Consideration of alternate mechanisms to ensure safety and quality outcomes. For example, is a single standard of protection necessary for studies performed at high volume centres, compared to centres inexperienced in clinical research? Could some of the regulatory burden for trials be transferred from individual protocols to the ethics and review boards at major trials centres? This may include increased institutional oversight and accountability mechanisms, to monitor quality outcomes.

Novel trial designs that enable more rapid evaluation of novel therapeutic strategies. Such trial designs may include more efficient methods of testing for signals of activity for existing drugs (so called repurposing), basket designs that pool multiple drugs and indications in a single protocol, and Bayesian statistical designs.

Global strategies (and funding mechanisms) to enable more rapid testing of earlier phase trials, particularly in rare cancers.

This article is an editorial and has not been peer-reviewed.
Last revised 2014.

by David Thomas, , FRACP, PhD
Department of Cancer Medicine
Peter MacCallum Cancer Centre in Australia

References

1.Kantarjian, H.M., Fojo, T., Mathisen, M., and Zwelling, L.A. (2013). Cancer drugs in the United States: Justum Pretium--the just price. Journal of clinical oncology : official journal of the American Society of Clinical Oncology 31, 3600-3604.

2. Kantarjian, H.M., Steensma, D.P., and Light, D.W. (2014). The Patient Protection and Affordable Care Act: Is it good or bad for oncology? Cancer.

3. Steensma, D.P., and Kantarjian, H.M. (2014).

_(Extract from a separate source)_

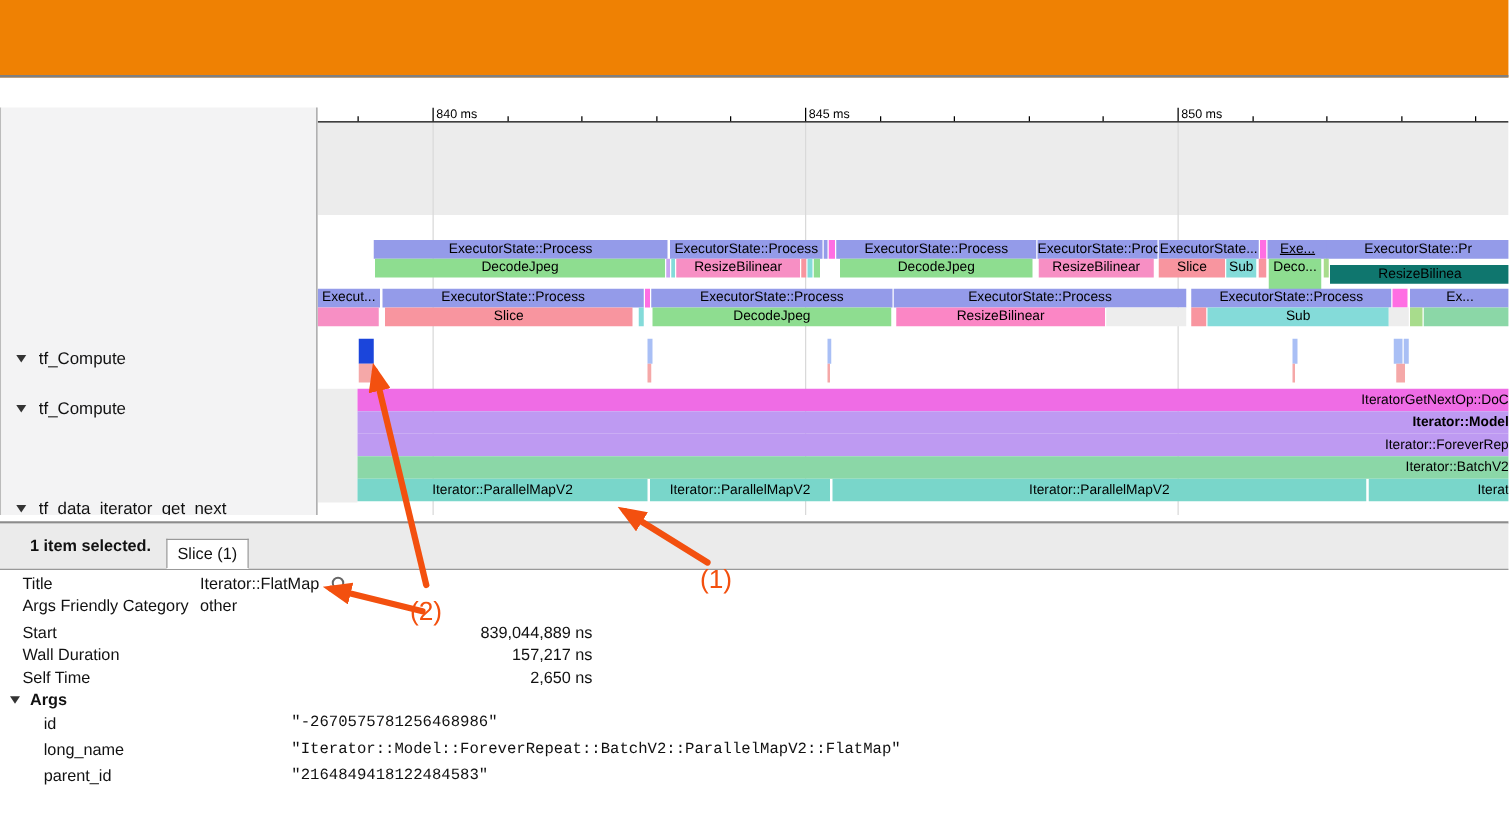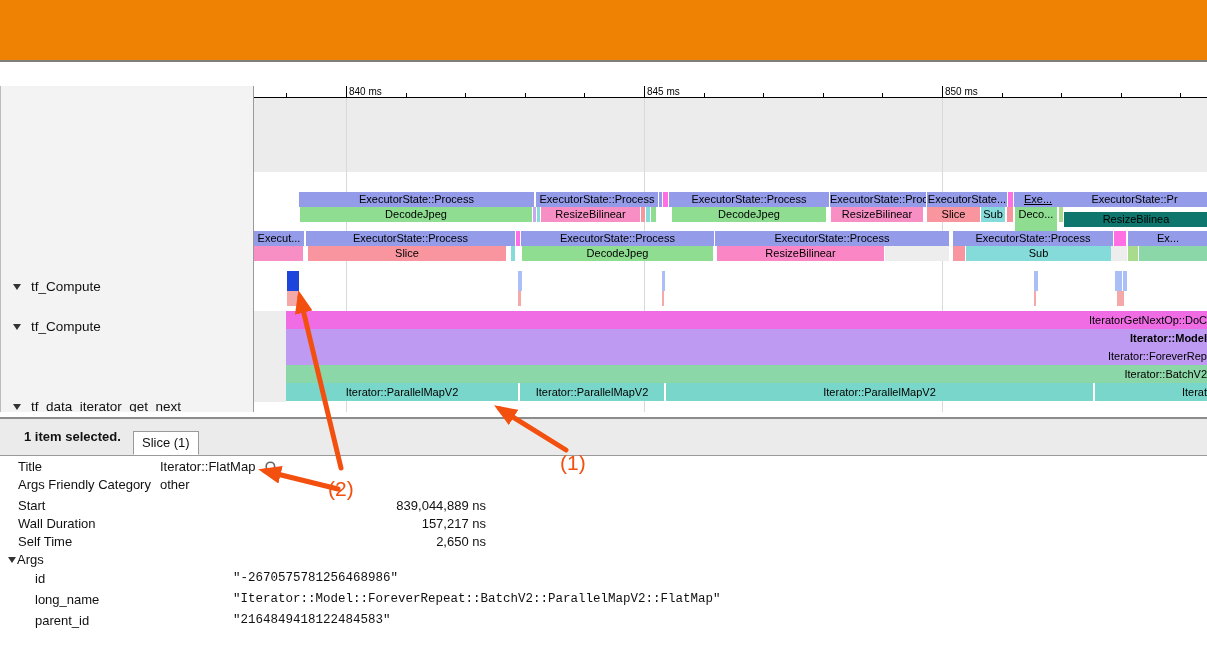"839,044,889 ns" .prow .fvalue-num { left: 176px -> 164px }
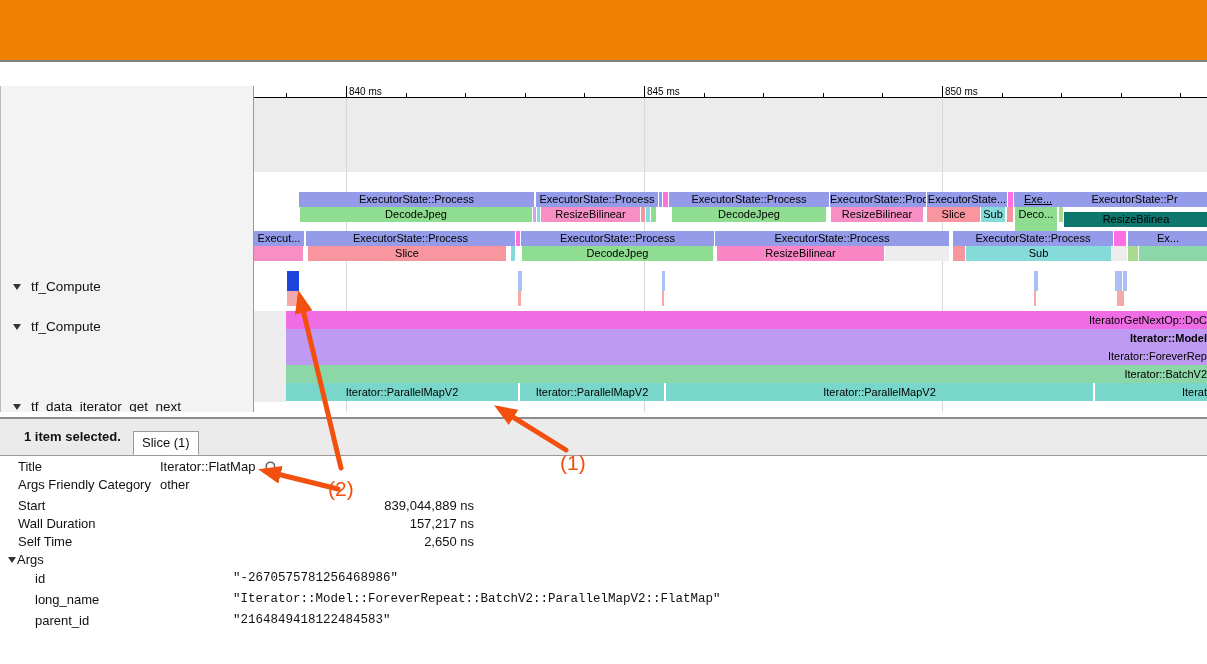"Args" .args-word { font-weight: none -> bold; left: 17px -> 24px }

Impact of cancer research bureaucracy on innovation, costs, and patient care. Journal of clinical oncology : official journal of the American Society of Clinical Oncology 32, 376-378.

4. Bezwoda, W.R., Seymour, L., and Dansey, R.D. (1995). High-dose chemotherapy with hematopoietic rescue as primary treatment for metastatic breast cancer: a randomized trial. Journal of clinical oncology : official journal of the American Society of Clinical Oncology 13, 2483-2489.

5. Weiss, R.B., Gill, G.G., and Hudis, C.A. (2001). An on-site audit of the South African trial of high-dose chemotherapy for metastatic breast cancer and associated publications. Journal of clinical oncology : official journal of the American Society of Clinical Oncology 19, 2771-2777.